Date with Destiny, Missed

Hi Everyone,

This week seems to be my week for getting pissed off at people or organizations. My last two blogs were about Richard Dawkins. Well, Rich, you’re safe for awhile. Today I found someone who pisses me off more than you do. Actually it is a company that I have respected since I read my first issue as a kid — National Geographic. I’ll admit it, I have never subscribed to NG, so who am I to argue their policies. Obviously, I’m rawgod, and rawgod hates to be pissed off because he’s a nice guy, and it almost takes a worldwide disaster to piss him (me) off. And yet, This is my second or third day this week that I allowed myself to get pissed off and write nasty emails, as reported in my blog, to people I thought were nice people, concerned about World (maybe even Universal) Survival. So when National Geographic sent me a “personal” email today I wondered what might be inside. It was an announcement for a new contest, called “CHASING GENIUS” and it asked for ANYONE ANYWHERE to enter their contest by making a one-minute video about how their idea could change the world on one of three critical issues facing the planet: Making the world 1) a Sustainable Planet, 2) Improve Global Health, and 3) Feeding over 9 billion people.

Now remember what they say, ANYONE ANYWHERE could submit their “genius” ideas. Well folks, especially you folks who are not American, National Geographic does not count you (or me) as ANYONE from ANYWHERE. The very first rule of ELIGIBILITY states, no word of a lie, and I quote, “ELIGIBILITY

Only legal residents of the fifty (50) United States and the District of Columbia who are eighteen (18) years of age or older at the time of entry are eligible to enter.”

NG says they are interested in saving the planet and all the people on it, but in one breath of a sentence they turn their brains off and their bigotry and racism on, and tell us only Americans are smart enough to change the world for the better. Can you understand why I AM SO PISSED OFF that I’m giving CRD a pass on his anti-theist campaign and asking all of you who do not agree with NG’s “National Narcissistic” stance to go to NG’s contact page and phone or write or email or fax them and give them your best rendition of a pissed off rawgod and tell them exactly how you feel about the brain power of Americans as compared to the rest of the world.
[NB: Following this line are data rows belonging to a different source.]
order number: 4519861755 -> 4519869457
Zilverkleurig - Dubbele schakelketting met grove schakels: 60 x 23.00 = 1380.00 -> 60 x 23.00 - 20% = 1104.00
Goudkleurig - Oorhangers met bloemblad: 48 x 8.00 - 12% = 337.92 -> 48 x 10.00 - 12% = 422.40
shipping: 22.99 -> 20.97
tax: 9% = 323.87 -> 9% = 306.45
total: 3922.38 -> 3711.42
Now, I do sincerely apologize to any and all Americans who think NG’s stance is not acceptable, nor appreciated. In a world where (outside of the USA) Americans are disliked and often even hated, NG, along with Donald’s Trumpeter, are making YOU, even if you are the nicest person in the world to everyone in the world, if you are American you are considered the lowest of the low, and that is about to fall into a negative black hole you will never get out of. As I have said, I am sorry if I insulted you, but if you don’t stand up to National Geographic as most Americans are not standing up the the Florida Trumpeter, you deserve what you get.

I hope you deserve a bouquet of roses. Happy Mothers’ Day to all mothers everywhere, not just the mothers in the USA.

Author: rawgod

A man with a lot of strange experiences in my life. Haven't traveled that much per se, but have lived in a lot of different areas. English is the only language I have mastered, and the older I get, the more of it lose. Seniorhood gives me more time to self-reflect, but since time seems to go much faster, it feels like I don't have as much time for living as my younger selves did. I believe in spiritual atheism and responsible anarchy. These do not have to be oxymorons. Imagination is an incredible tool.

2 thoughts on “Date with Destiny, Missed”

  1. Great information. I’m definitely a little disappointed in NG now, but I guess not surprised. It’s unfortunate that they would censor their content in such a way.
    Side note: The organization that recently pissed me off was none the other than Westboro Baptist Church :) They protested a concert I was at, as if we could hear their hatred.